CONVERSACIÓN ENTRE UN NATIVO DIGITAL Y UN NATIVO ATL 04 Agosto 2017

Para nadie es un secreto que la industria está pasando por grandes cambios; es común escuchar en las diferentes entrevistas que se le hacen a presidentes de agencia y directores creativos, historias de millennials talentosos que deciden cumplir sus sueños, sueños que se alejan de la lluvia de luminarias y el reconocimiento e implican viajar por el mundo o vivir en la playa. Quizá esta faceta solo es un cambio generacional que como siempre, es difícil de asimilar. Pero en PVS quisimos abordar este tema y hablar directamente con los implicados, por eso hoy les traemos una conversación entre un nativo digital y un nativo ATL. Nuestra community entrevistó al director estratégico, Francisco “Pacho” Serrano, acompáñennos y lean qué conclusiones salieron de este diálogo.  


Cuéntame un poco sobre el momento en que entraste al mundo de la publicidad.

En 1989 (bienvenidos los cálculos burlones) ya estaba seducido por el glamour de las grandes agencias. Inicié mis estudios en la Tadeo y paralelamente me regalé a trabajar de "training" (o marrano) en agencias de profesores de la U.

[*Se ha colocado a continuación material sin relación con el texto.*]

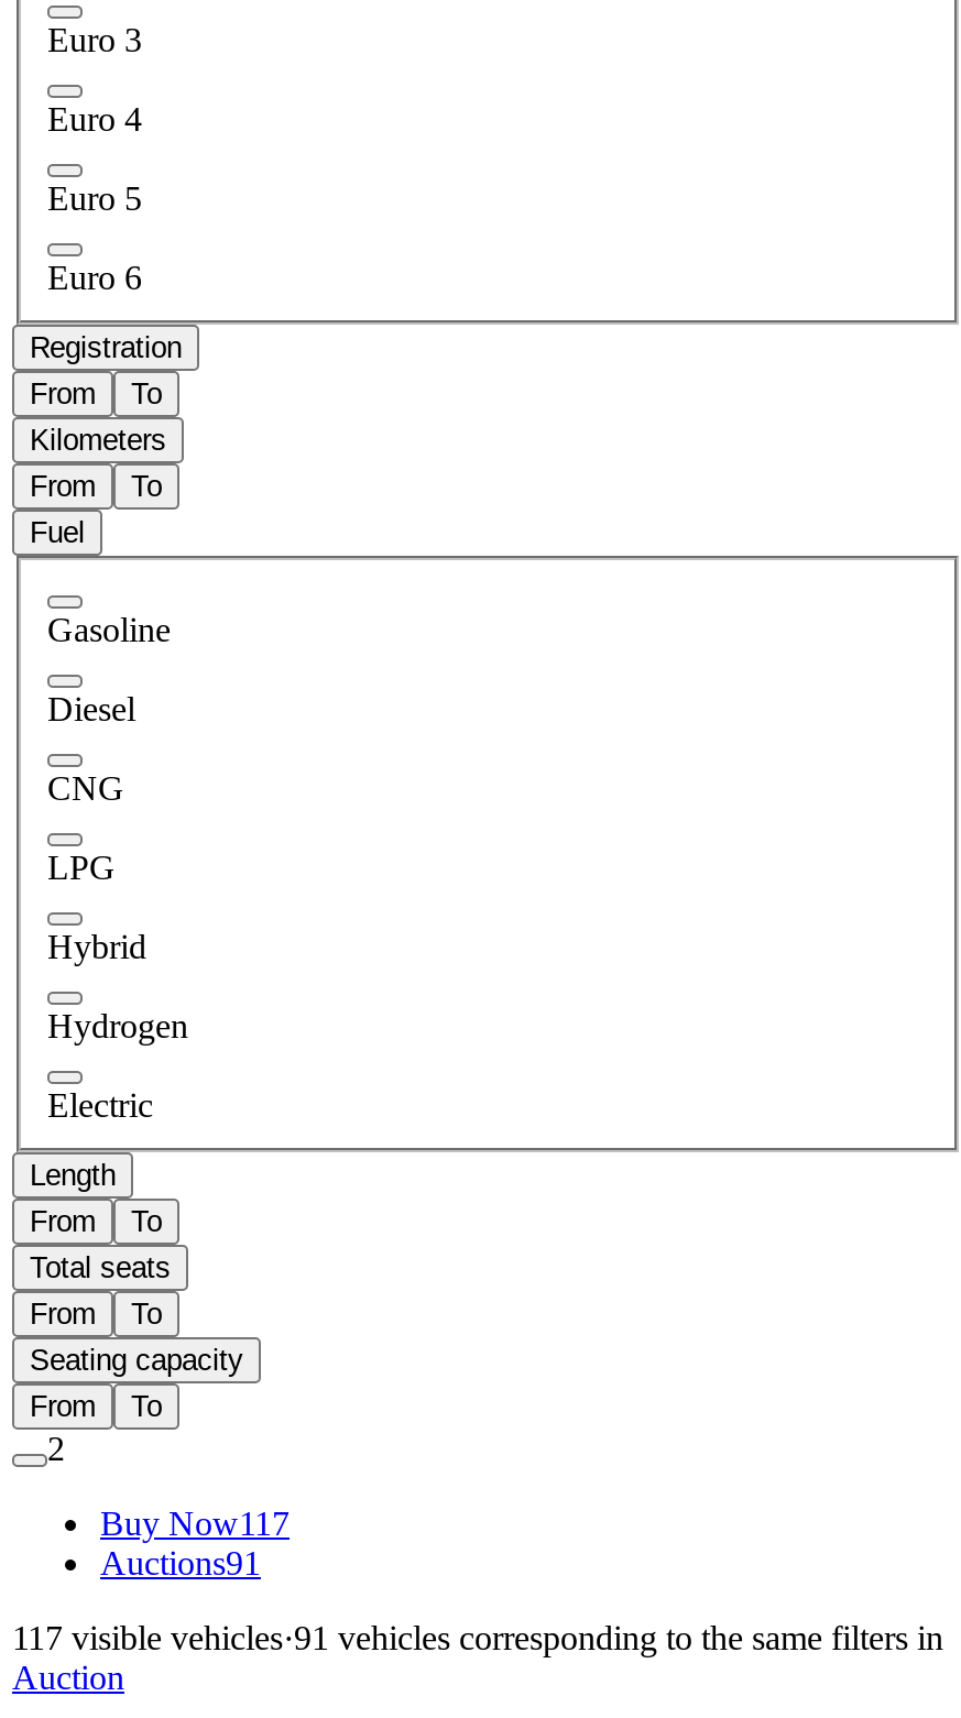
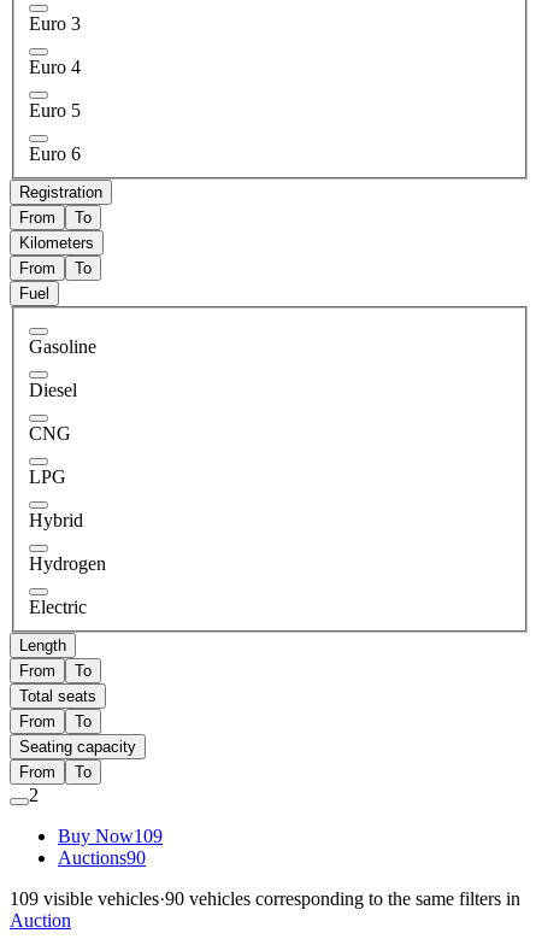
[100,1506,290,1543] Buy Now117 -> [58,826,163,847] Buy Now109
[100,1545,261,1583] Auctions91 -> [58,848,146,868] Auctions90
[12,1620,943,1657] 117 visible vehicles·91 vehicles corresponding to the same filters in -> [10,889,520,909] 109 visible vehicles·90 vehicles corresponding to the same filters in

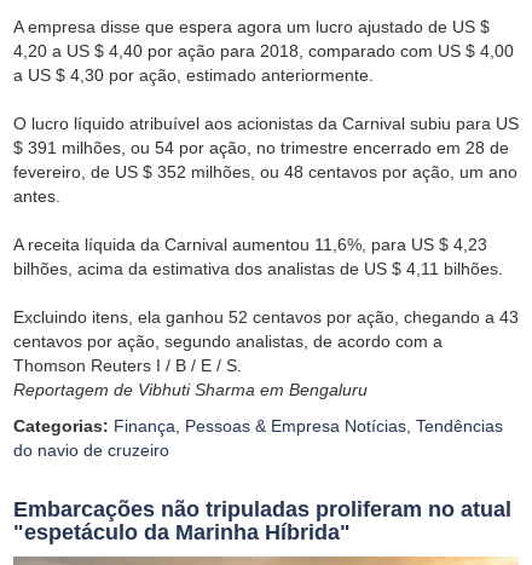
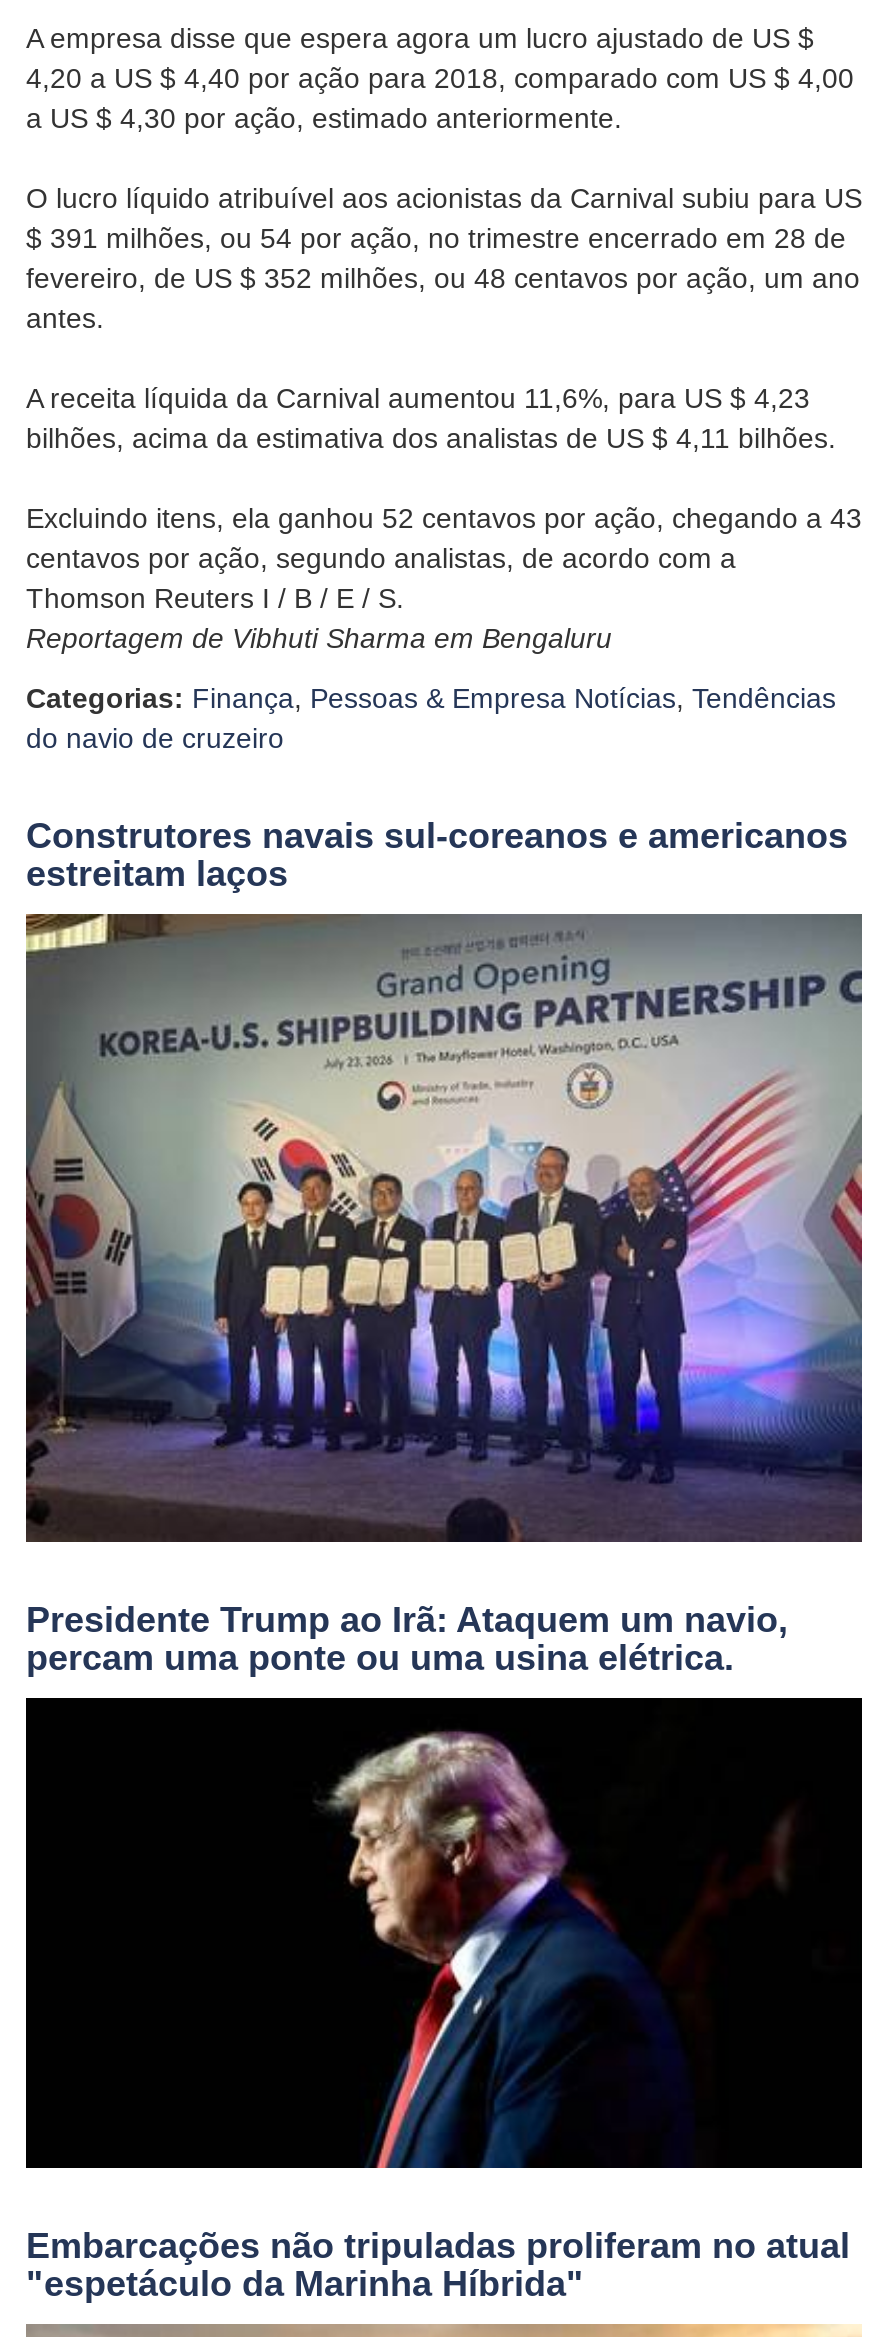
none -> [26,816,848,894] Construtores navais sul-coreanos e americanos | estreitam laços
none -> [26,912,864,1677] [image] | Presidente Trump ao Irã: Ataquem um navio, | percam uma ponte ou uma usina elétrica.
none -> [26,1696,864,2172] [image]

Pegué artes finales con cauchola, recorté periódicos y revistas para los estudios de competencia, corregí ortografía de directorios y catálogos, organicé carruseles de diapositivas para presentaciones de campañas y digité en linotipos los textos para artes finales de piezas impresas (más de uno tendrá que entrar a Google a buscar qué diablos es o era un linotipo).

Nada se compara con esa adicción por entender lo que hacían los tales "creativos", cuando medianamente lo entendí probé suerte enviando una "Hoja Debida" a las tres agencias más importantes en su momento, me llamaron de las 3 pero McCann me hizo la primera oferta real de trabajo, allí empecé a redactar mensajes publicitarios y a redactar esta historia.

Entre ese muchacho que entró a la publicidad en ese momento y un muchacho que entra a la publicidad hoy ¿qué diferencias ves?

El paisaje es bien diferente, la tecnología hizo su tarea. Comparar las herramientas me hace sentir viejo, pero comparar la capacidad de ser inconforme con las primeras ideas me hace sentir pelao.

Considero (humildemente) que tener tanta información al alcance, de manera tan fácil y rápida, nubla a la nueva generación de la capacidad de investigar, conocer y explorar con mayor pasión.

Creo que a veces se delega demasiada responsabilidad a los dispositivos y plataformas informáticas, demasiada forma con poco fondo, mucho clic y poco lápiz, mucho seguimiento de tendencias y poca capacidad de generar nuevas... para cerrar la idea, y sin temor de sonar redundante, me molesta lo fácil que les parece tomar el camino fácil.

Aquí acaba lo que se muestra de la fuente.